New Democrats held a weekend convention in Vancouver following the election that gave the NDP the best showing in its 50-year history. It also boosted the Conservatives into a majority government status at the expense of the Liberals.
Delegates rejected a call by some party members to block the NDP from even discussing a merger with the once powerful Liberals, whose future has been thrown into chaos by its worst-ever election showing.
“There is, of course, no proposition to do that (merger), but the idea of encouraging Liberals to come and join with us, we’re wide open to that,” Layton told reporters.

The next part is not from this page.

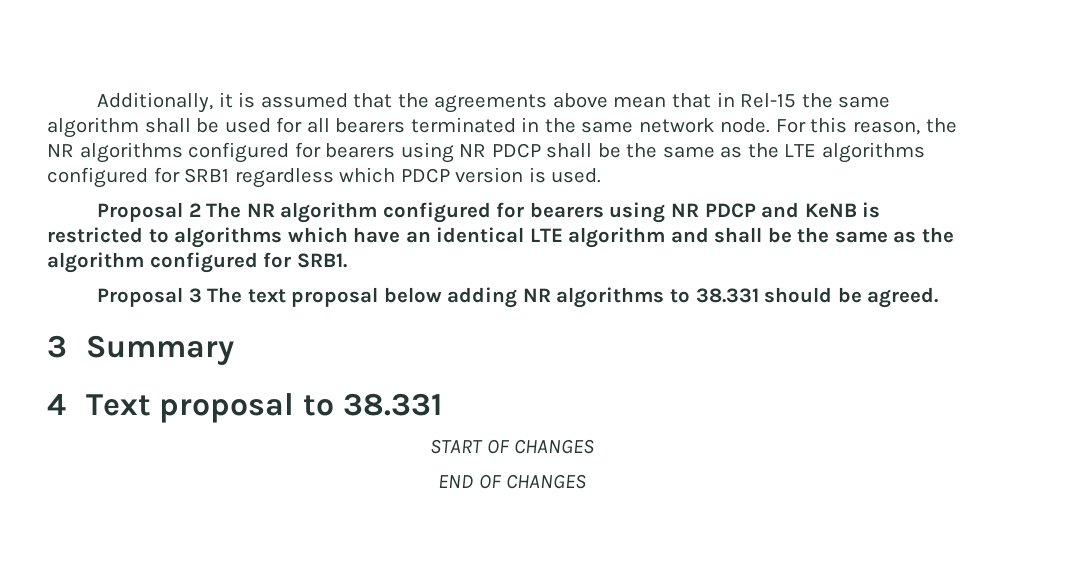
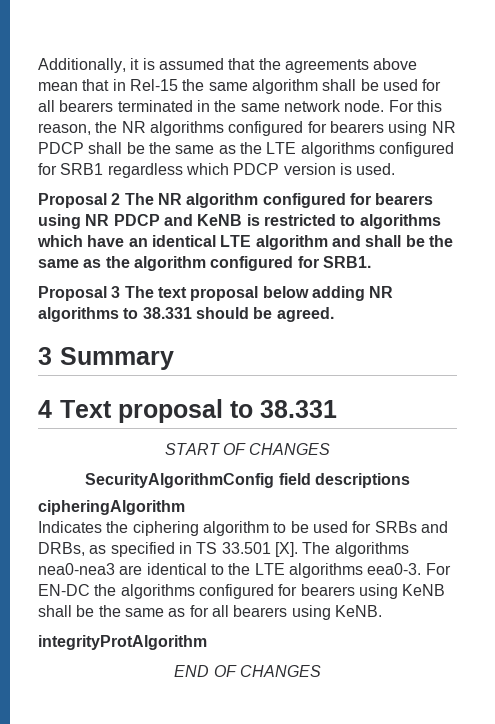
+ SecurityAlgorithmConfig field descriptions
+ cipheringAlgorithm
+ Indicates the ciphering algorithm to be used for SRBs and DRBs, as specified in TS 33.501 [X]. The algorithms nea0-nea3 are identical to the LTE algorithms eea0-3. For EN-DC the algorithms configured for bearers using KeNB shall be the same as for all bearers using KeNB.
+ integrityProtAlgorithm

The idea of a merger has also divided the Liberals, who decided this weekend to delay picking a new permanent leader for up to two years as they discuss how to rebuild the party’s fortunes.
Although the NDP jumped over the Liberals to become the Conservatives’ main opposition, many of its gains came in Quebec at the expense of the separatist Bloc Quebecois that saw its support evaporate in the May election.
Delegates in Vancouver also decided to postpone a vote on whether to drop the NDP’s long-standing use of the word “socialism” from its constitution, a reference that reflects its link with Canada’s union movement.
A Conservative Party official said the debate showed the NDP was divided over how to take advantage of its election success, but Layton dismissed that allegation.
“Some people perhaps feel that the selection of one adjective versus another is a monumental matter ... There was no disagreement on the values, it was about the nature of the label,” he said.
Layton told delegates the NDP needs to use its new stature to push issues such as protecting the public health care system, aid to senior citizens and helping small businesses.
He said the NDP will also have to strengthen its fund-raising abilities. The Conservatives say they will use their new majority status to end the public financing the opposition parties have traditionally relied on.